The researchers propose that the probes function by binding specifically to fibrin. This interaction allows for detection via optical, magnetic resonance, and positron emission tomography signals. Unlike traditional single-mode agents, these bimodal tools provide dual-reporter capabilities for enhanced diagnostic clarity.
The team utilizes a fibrin-specific peptide as the targeting component. This peptide is synthesized with two distinct imaging reporters attached to the C- and N-termini. This dual-attachment design ensures that the targeting molecule remains functional while carrying the necessary signal-generating labels.
The authors explain that the solid/solution-phase strategy is necessary to ensure the production of discrete, well-defined molecules. This technical requirement prevents the formation of heterogeneous mixtures, which would otherwise complicate the interpretation of imaging data during clinical or laboratory applications.

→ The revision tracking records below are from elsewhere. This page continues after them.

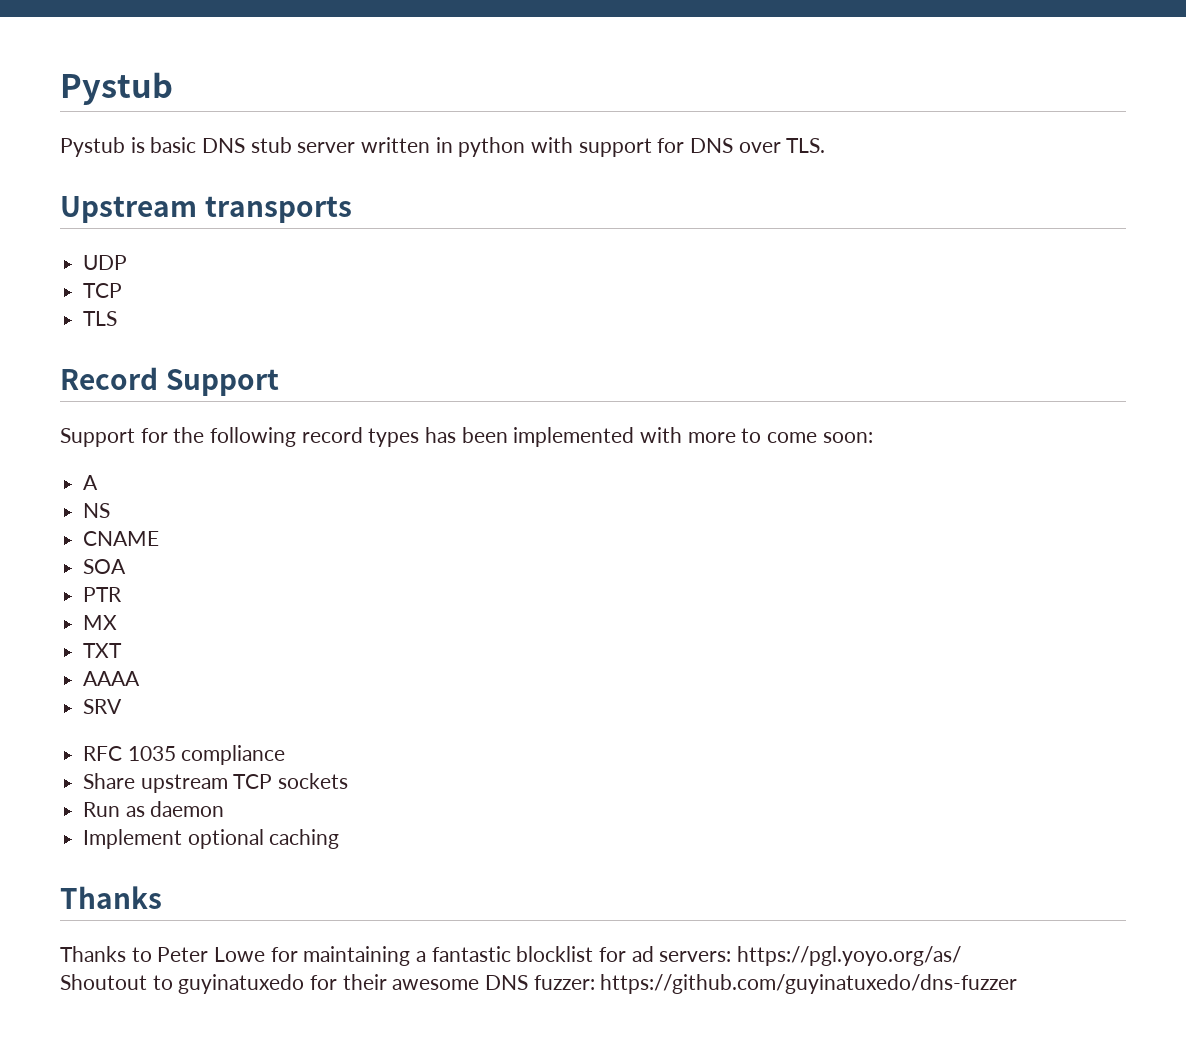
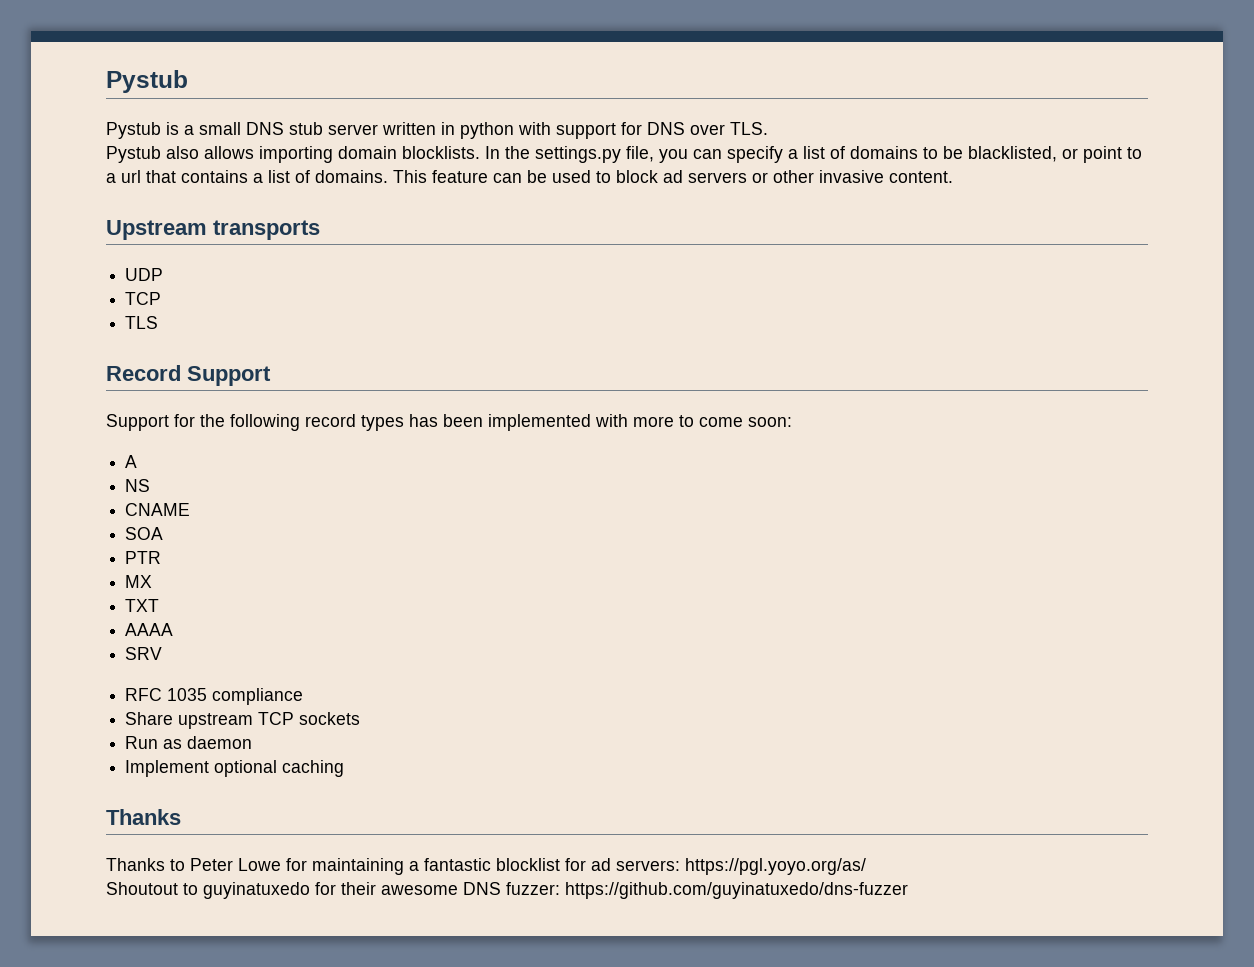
- Pystub is basic DNS stub server written in python with support for DNS over TLS.
+ Pystub is a small DNS stub server written in python with support for DNS over TLS.
+ Pystub also allows importing domain blocklists. In the settings.py file, you can specify a list of domains to be blacklisted, or point to a url that contains a list of domains. This feature can be used to block ad servers or other invasive content.

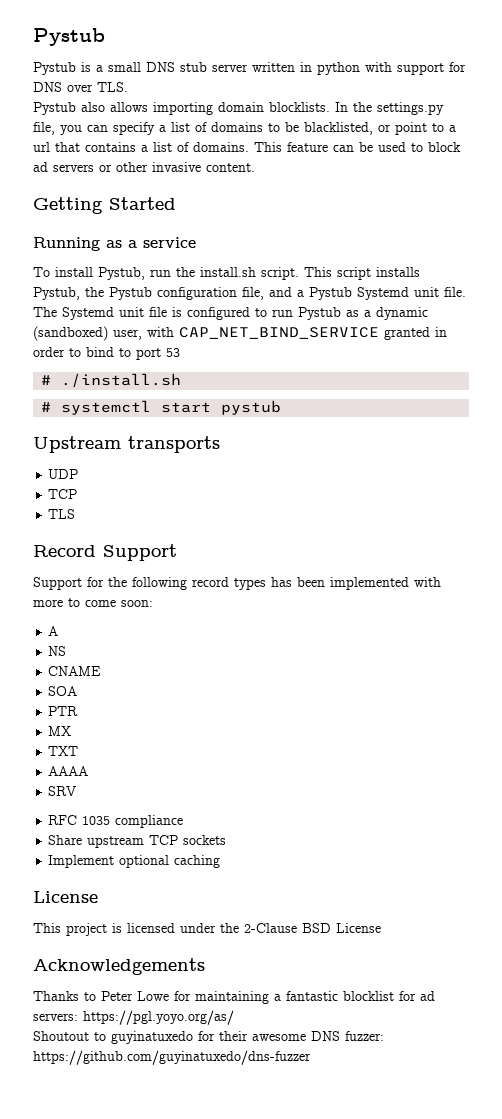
+ Getting Started
+ Running as a service
+ To install Pystub, run the install.sh script. This script installs Pystub, the Pystub configuration file, and a Pystub Systemd unit file. The Systemd unit file is configured to run Pystub as a dynamic (sandboxed) user, with CAP_NET_BIND_SERVICE granted in order to bind to port 53
+ # ./install.sh
+ # systemctl start pystub
- Run as daemon
  Implement optional caching
- Thanks
+ License
+ This project is licensed under the 2-Clause BSD License
+ Acknowledgements

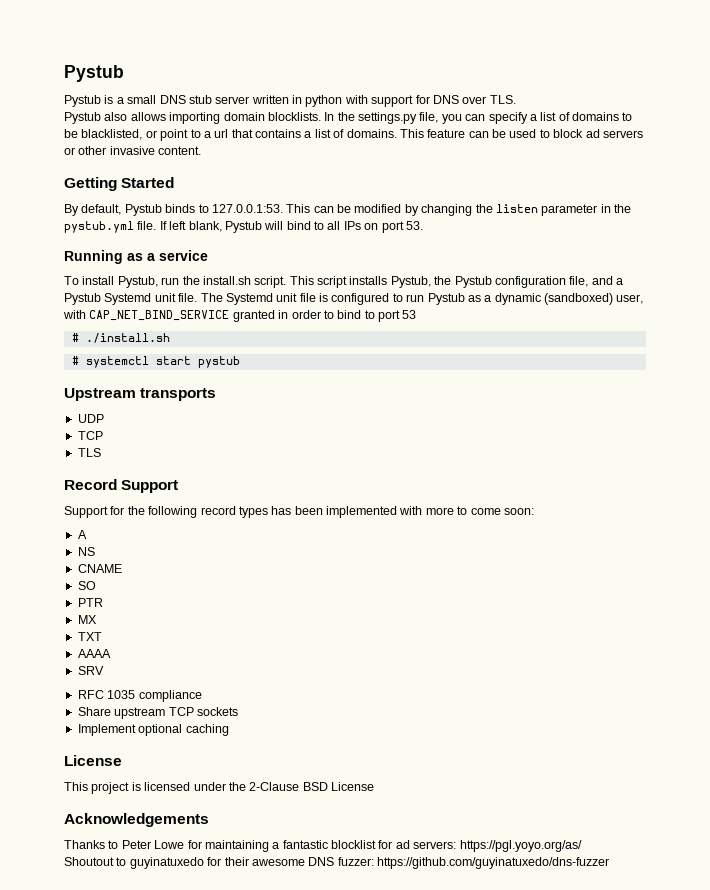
+ By default, Pystub binds to 127.0.0.1:53. This can be modified by changing the listen parameter in the pystub.yml file. If left blank, Pystub will bind to all IPs on port 53.
- SOA
+ SO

The researchers employ a peptide-based targeting sequence to achieve high specificity. This data type acts as the biological anchor, ensuring the reporters localize accurately to the clot. By contrast, non-targeted imaging agents often suffer from high background noise and poor signal-to-noise ratios.
The study measures the affinity and specificity of the probes using in vitro binding assays. These experiments confirm that the conjugated molecules retain their ability to recognize fibrin. This measurement is critical for validating that the chemical modifications do not interfere with the probe's biological performance.
The authors suggest that this platform could improve the accuracy of thrombus detection. They propose that the ability to use multiple imaging modalities provides a more comprehensive view of clot composition compared to standard single-modality approaches. This flexibility may assist in better monitoring of cardiovascular conditions.